Reviews have a direct and important impact on the quality of a conference. They also help the community as a whole to improve the quality of its research. The aim of this guide is to ensure that the review process is fair and leads to the best possible selection of papers. All reviewers should make sure that they follow the basic principles outlined in this text.
The EuroVis reviewing process has a very tight schedule, and an important part of making the commitment to review is that you have agreed to carry out the work before the stated deadlines. All reviewers need to finish reviews on time, and program committee members need to bid and declare conflicts on time.
As a reviewer for EuroVis, you have the responsibility to protect the confidentiality of the ideas represented in the papers you review. Submissions are by their very nature not published documents. The work is considered new or proprietary by the authors; otherwise they would not have submitted it. Of course, their intent is to ultimately publish to the world, but most of the submitted papers will not appear in the proceedings of the conference. Thus, it is likely that the paper you have in your hands will be refined further and submitted to some other journal or conference, or even to the same conference next year. Sometimes the work is still considered confidential by the author's employers. These organizations do not consider sending a paper for review to constitute a public disclosure. Protection of the ideas in the papers you receive means: Do not show the paper to anyone else, including colleagues or students, unless you have asked them to write a review, or to help with your review. Do not show movies or other supplemental material to non-reviewers. Do not use ideas from papers you review to develop new ones. After the review process, destroy all copies of papers and supplemental material that are not returned to the senior reviewer and erase any implementations you have written to evaluate the ideas in the papers, as well as any results of those implementations.
As a reviewer of a EuroVis paper, you have a certain power over the reviewing process. It is important for you to avoid any conflict of interest. Even though you would, of course, act impartially on any paper, there should be absolutely no question about the impartiality of review. Thus, if you are assigned a paper where your review would create a possible conflict of interest, you should return the paper and not submit a review. Conflicts of interest include (but are not limited to) situations in which:
The publishing of scholarly work is essential for the academic community specifically and the research community in general. Therefore careers and reputations hinge on publishing in the proceedings, academic tenure decisions are based on the proceedings, and patent infringement cases discuss whether something is considered novel enough to publish in the proceedings. Therefore, it is our duty to do a careful, objective and scholarly review. The emphasis of our reviews should be to help the authors on how to improve their work and therefore to improve the overall quality of the work in our research community. In general, it will not be helpful to anyone - neither the program chair, nor the authors:
A casual or flippant review of a paper that the author has seriously submitted is not appropriate and may be rescinded from the reviewing process. In the long run, casual reviewing is a most damaging attack on our conference. There is no dishonor in being too busy to do a good review, or to realize that you have over-committed yourself and cannot review all the papers you agreed to review. But it is a big mistake to take on too much, and then not back out early enough to allow recovery.
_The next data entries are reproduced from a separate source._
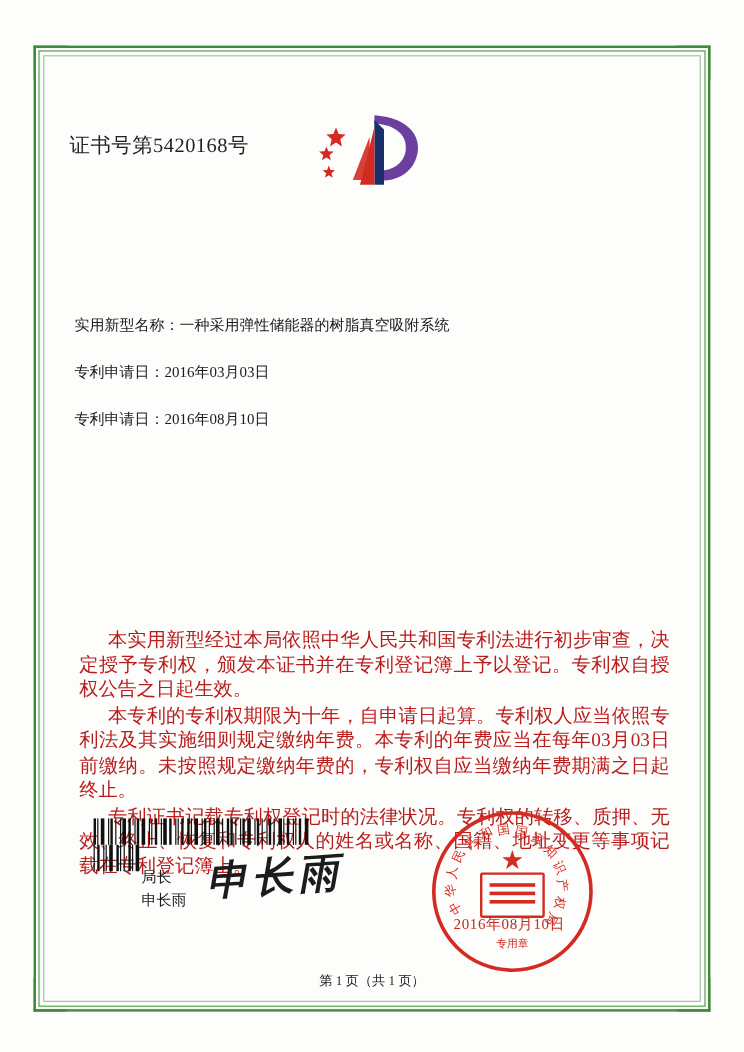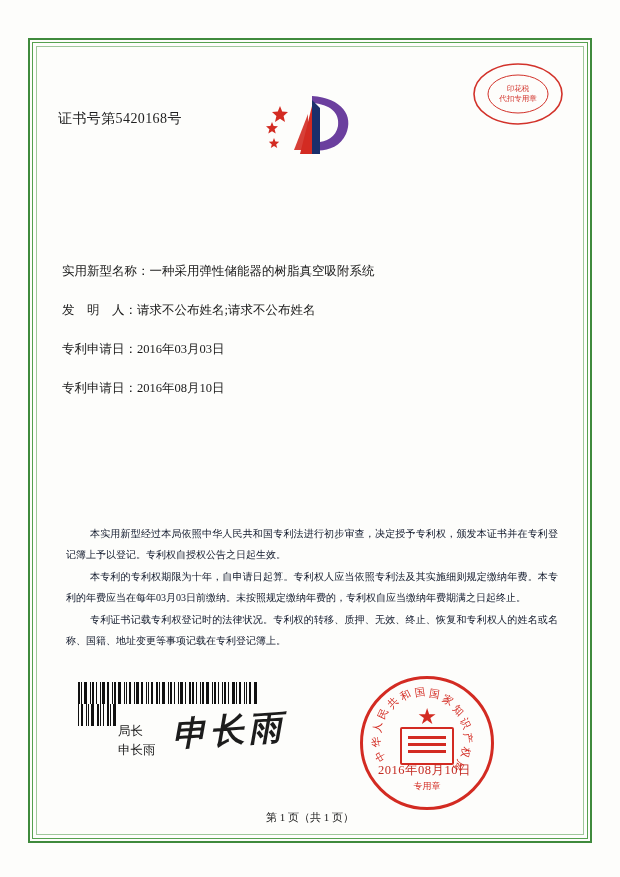"印花税" div.stamp-tax { html: <div> <svg> <ellipse></ellipse> <ellipse></ellipse> </svg> <div> <span>印花税</span><br> <span>代扣专用章</span> </div> </div> -> none }
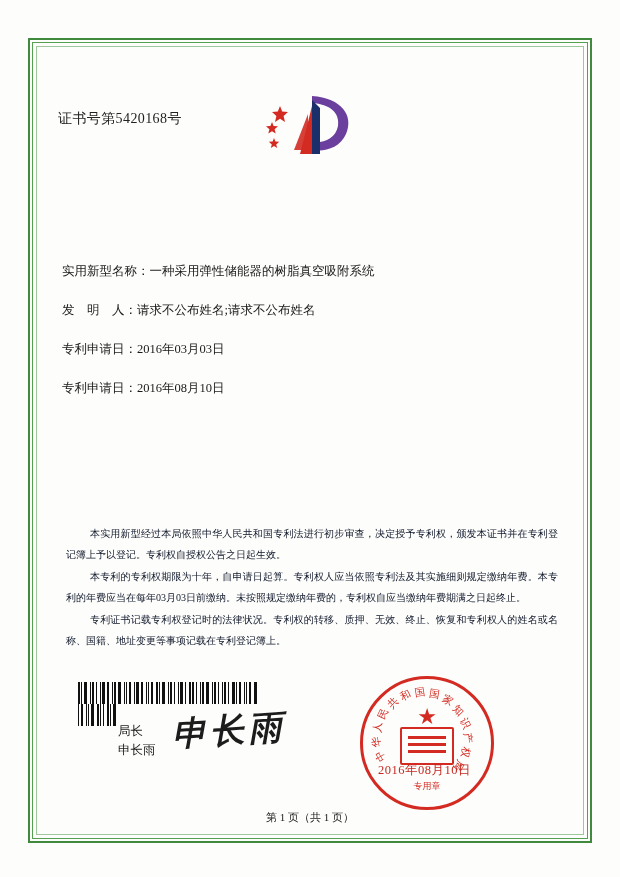"证书号第5420168号" .cert-number { font-size: 14px -> 17px }
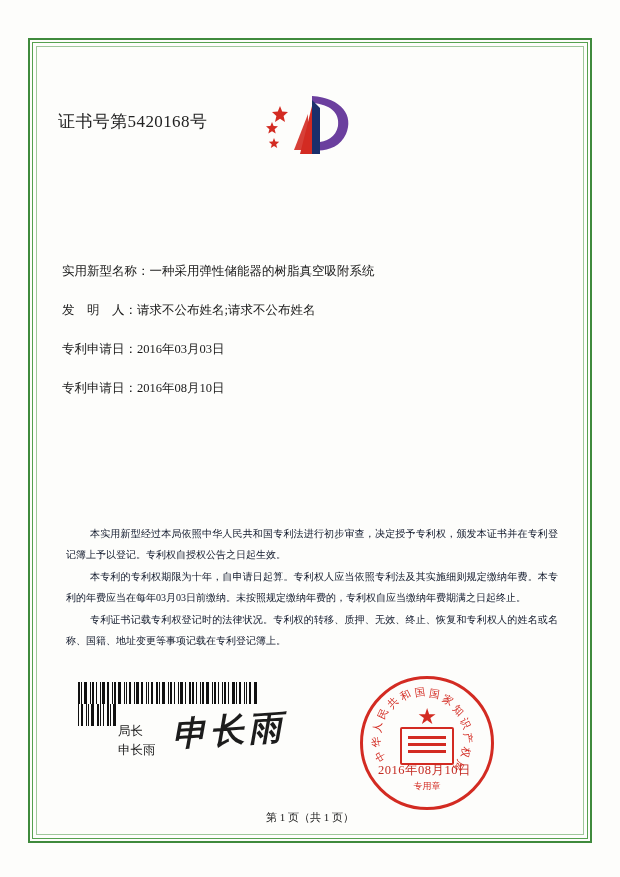"发 明 人：请求不公布姓名;请求不公布姓名" div.field-row { html: <div> <span>发 明 人：</span><span>请求不公布姓名;请求不公布姓名</span> </div> -> none }
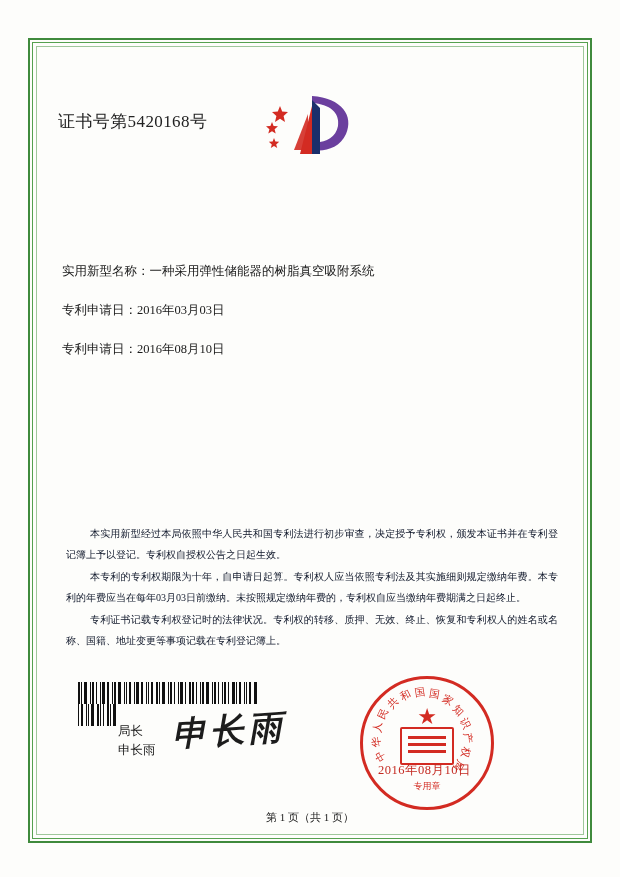"本实用新型经过本局依照中华人民共和国专利法进行初步审查，决定授予专利权，颁发本证" .body-text { color: #0f172a -> #b91c1c; font-size: 10px -> 16px }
If you cannot do a decent job, give the paper back and say so. But please, do it early so that the senior reviewer has time to select another reviewer before the deadline.
Have an open mind, or at least reveal your biases. If you are a die-hard algorithm-driven researcher, and you are assigned a user study paper, and the call for papers welcomes both types of papers, don't bash the paper simply for its methodology. It's not fair and it benefits no one. Either assess the paper according to the appropriate user-study standards, or admit that you are not capable of doing so. At most, you might discuss why the algorithmic approach does not provide a suitable answer to the research question. But don't force the author to ask a different question that can be answered using algorithmic methods. Many of us have been frustrated by reviews in which the judge basically told the researcher to do a different study. Work within the author's goals.
No matter how much you dislike the paper, try to find the good aspects. Perhaps there is a different approach to a problem, a novel application, a promising evaluation methodology, or even a potential twist which could be studied further during the revision of a paper. Be helpful to the authors and point out the potential positive aspects. Let the authors know if you think their work would be better suited for a different conference, journal or venue. Be encouraging.
Belittling or sarcastic comments may help display one's wit, but they are unnecessary in the reviewing process. The most valuable comments in a review are those that help the authors understand the shortcomings of their work and how they might improve it. If you intensely dislike a paper, give it a low score. That makes a sufficient statement. While we will assure the anonymity of the reviewing process, read over your review and ask yourself whether you would be able to recite your critique in front of the authors? If the answer is 'no' you might want to work on some of the wording of the criticism. A scathing review is usually not only unhelpful to the authors and paper chairs, but it also tends to alienate typically new researchers that would like to enter into our community. Put out a helping hand.
Adherence to ethics sometimes requires a more careful analysis of the work as well as a well- thought out response. However, while it appears that we might be losing some time, this will be made up by improving the culture in our community overall, by helping each other to put out better results and overall increasing the quality of our conferences and journals. That is what we are striving for in our visualization community and it is well worth the effort.